Cambiar Sevilla, sin miedo

Deberíamos tomar más en serio que retrasar las nuevas infraestructuras paraliza la economía

En abril de 2022, ya mismo según el calendario de las fiestas sevillanas de Semana Santa y Feria, habrán pasado cuarenta años de la inauguración de la Expo 92. Se anuncian cambios en Sevilla, como los avanzados por el Puerto y el nuevo desarrollo de espacios de ocio, negocio y viviendas. Bienvenidos si la realidad responde a lo anunciado. Y todos los cambios tras el derribo de la tapia de la fábrica de tabacos de Altadis y la recuperación de arbolados y equipamientos para el barrio, que supondrán un nuevo tiempo para Los Remedios, además de las nuevas actividades. Como el previsto hotel de lujo frente a San Telmo y el parque, que coloca a Sevilla en una selecta familia de ciudades del mundo.
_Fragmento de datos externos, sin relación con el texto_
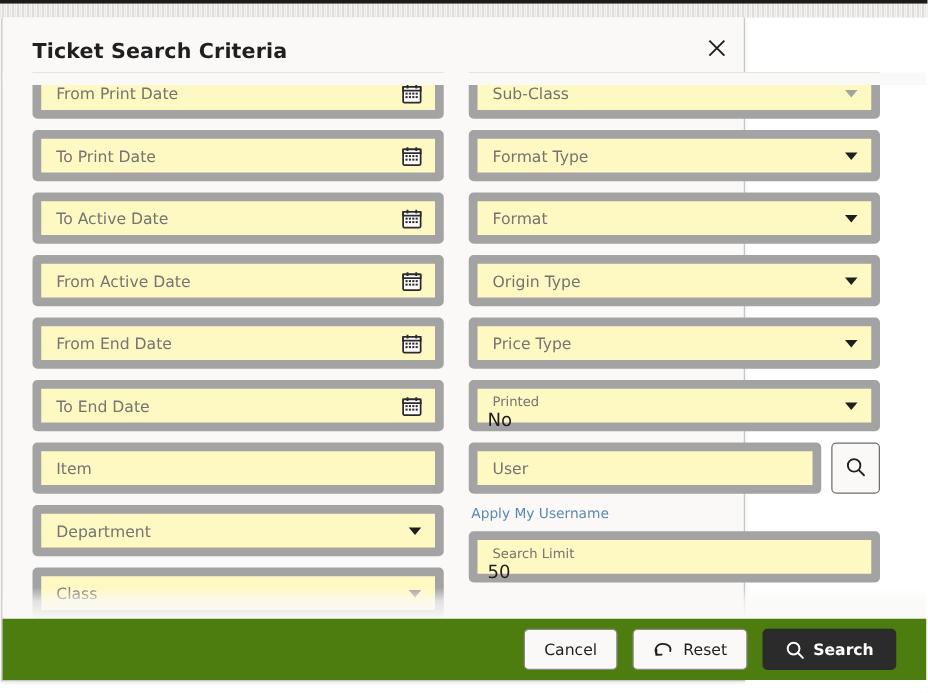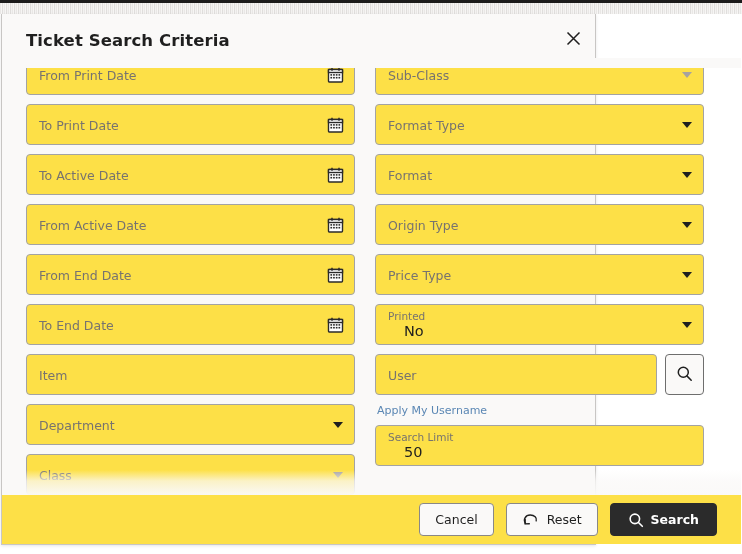--- a/index.html
+++ b/index.html
@@ -116,9 +116,9 @@
     box-sizing: border-box;
     height: 41px;
     margin-bottom: 9px;
-    border: 1px solid #a3a3a3;
+    border: 7px solid #a3a3a3;
     border-radius: 4px;
-    background: #fde047;
+    background: #fef9c3;
     text-align: right;
   }
   .field.wide   { width: 329px; }

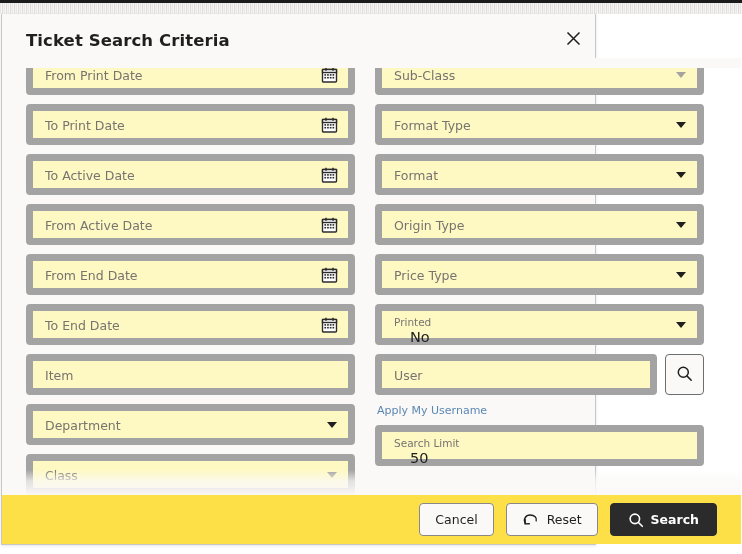--- a/index.html
+++ b/index.html
@@ -146,7 +146,7 @@
   }
   .field.filled .val {
     position: absolute;
-    left: 28px;
+    left: 8px;
     top: 18px;
     font-size: 14.5px;
     color: #1f1f1f;

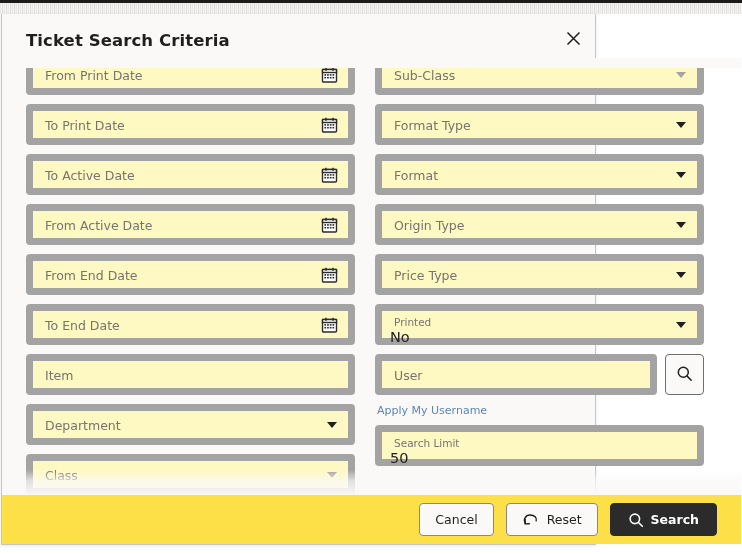--- a/index.html
+++ b/index.html
@@ -238,7 +238,7 @@
     bottom: 0;
     width: 739px;
     height: 49px;
-    background: #fde047;
+    background: #4d7c0f;
     display: flex;
     align-items: center;
     justify-content: flex-end;

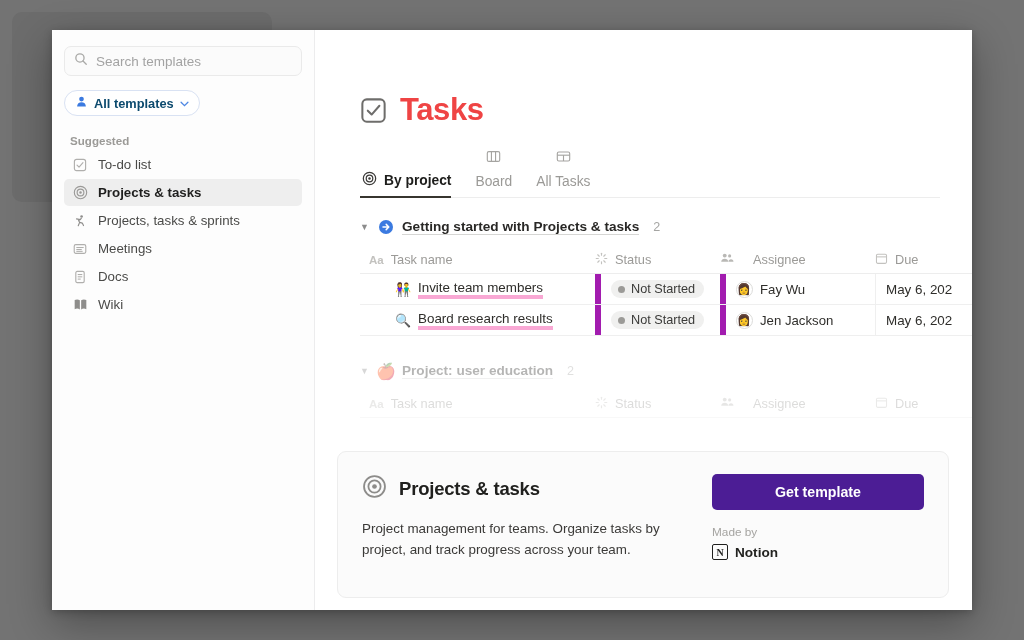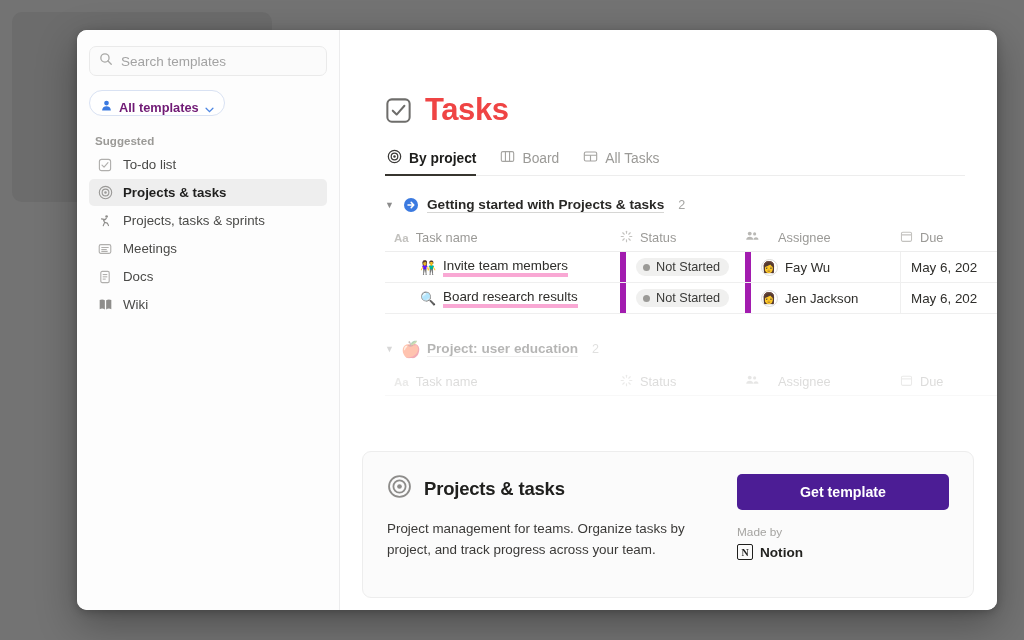--- a/index.html
+++ b/index.html
@@ -24,11 +24,10 @@
     left: 52px; top: 30px;
     width: 920px; height: 580px;
     background: #ffffff;
-    border-radius: 10px;
+    border-radius: 0;
     box-shadow: 0 14px 40px rgba(0,0,0,0.32), 0 2px 8px rgba(0,0,0,0.22);
     display: flex;
     overflow: hidden;
-    margin-left: 25px;
   }
 
   

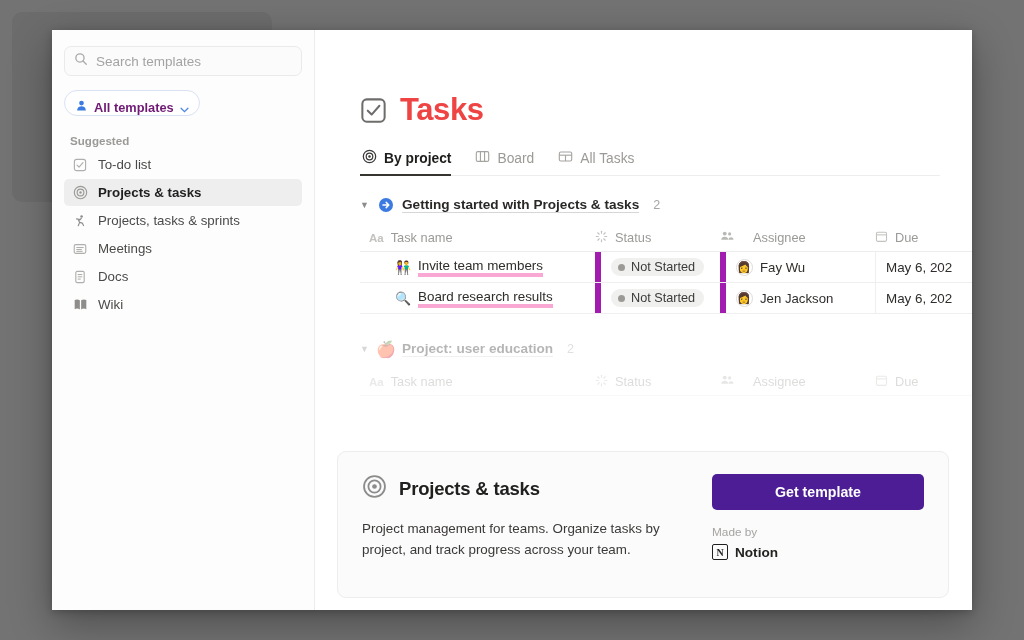--- a/index.html
+++ b/index.html
@@ -55,12 +55,12 @@
 
   .filter-pill {
     margin-top: 14px;
-    display: inline-flex; align-items: flex-end; gap: 6px;
+    display: inline-flex; align-items: center; gap: 6px;
     height: 26px; padding: 0 10px;
     border: 1px solid #d9e2f3;
     border-radius: 14px;
     background: #ffffff;
-    color: #701a75;
+    color: #0c4a6e;
     font-size: 12.8px; font-weight: 600;
     cursor: pointer;
   }

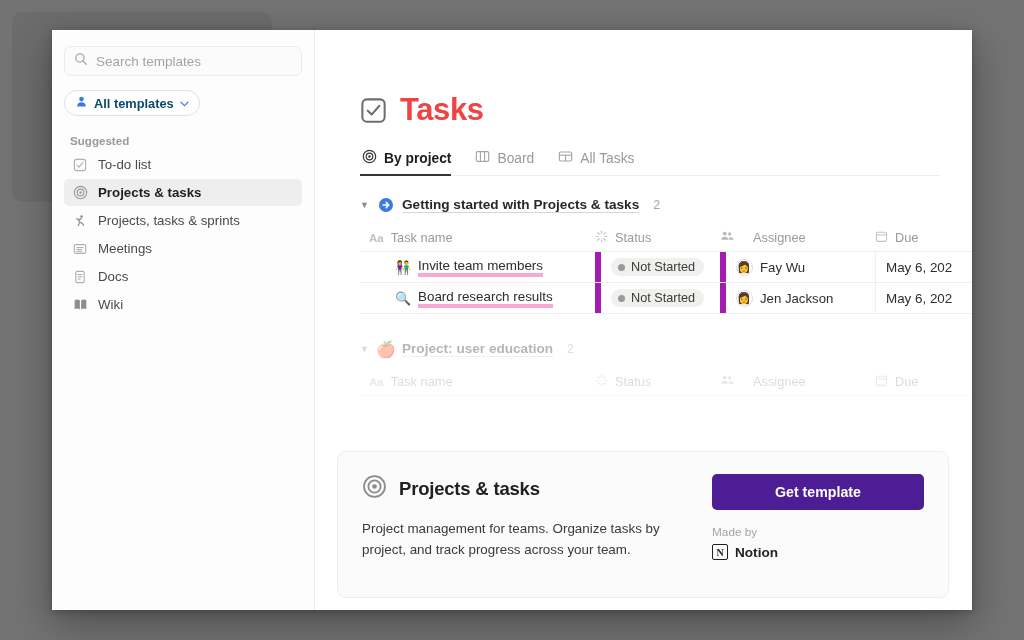--- a/index.html
+++ b/index.html
@@ -112,7 +112,7 @@
     font-size: 13.8px; color: #9b9a97; cursor: pointer;
     position: relative;
   }
-  .tab + .tab { padding-left: 12px; }
+  .tab + .tab { padding-left: 12px; flex-direction: column; }
   .tab.active { color: #1d1d1b; font-weight: 700; }
   .tab.active::after {
     content: ""; position: absolute; left: 0; right: 12px; bottom: -1px;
Desde sus habitaciones al río se podrán contemplar una de las vistas más bonitas de Sevilla, que a la caída de la tarde dora con sus luces el parque, los edificios mencionados y los yates de lujo que esperemos estén atracados en el muelle. Los bares, restaurantes y oficinas del entorno del nuevo hotel ya habrán empezado a hacer algunas cábalas sobre las transformaciones que van a ocurrir en Juan Sebastián Elcano, Monte Carmelo y las calles traveseras.

Esas expectativas tienen que estar apoyadas por las mejoras del aeropuerto, ya en marcha afortunadamente y por las mejoras y ampliaciones de todo tipo de trenes y servicios en Santa Justa, incluido el enlace por tren al aeropuerto. La estación no se debe hipotecar en su crecimiento y ser un nudo de comunicaciones, local, metropolitano y nacional con más trenes de Cercanías y nuevas unidades de alta velocidad de bajo costo. En esta ciudad deberíamos tomar más en serio que las limitaciones o retrasos en infraestructuras paralizan el crecimiento económico y la viabilidad de otros sectores de actividad, como nuevas tecnologías, servicios avanzados, centros de investigación u oficinas de las instituciones europeas y, por qué no, sede de organizaciones mundiales de la cultura o el arbitraje político, como han sido Viena o Ginebra en el pasado. Nuevos sectores y servicios de alto nivel como las opciones que enumero y otras muchas, son desarrollo económico compatible con el turismo.

Para conseguirlo debemos respaldar con hechos las gestiones de los sectores públicos y privados para hacer deseable y necesario venir a Sevilla. Hechos que pasan por las mejores comunicaciones e infraestructuras posibles y por no descuidar la conservación de nuestro patrimonio histórico y todo lo que nos hace diferentes y atractivos en toda la ciudad. Y considerar el dinero gastado en todo ello como una inversión que recuperaremos haciendo que Sevilla sea una ciudad atractiva, y a la que se puede llegar en un cómodo tren, en un yate o avión privado y alojarse en el hotel Mandarin Oriental, para cerrar transacciones del más alto nivel o lograr acuerdos de carácter internacional. Una Sevilla resplandeciente, con buenas comunicaciones y hoteles de lujo, una combinación ganadora para una ciudad de servicios del siglo XXI.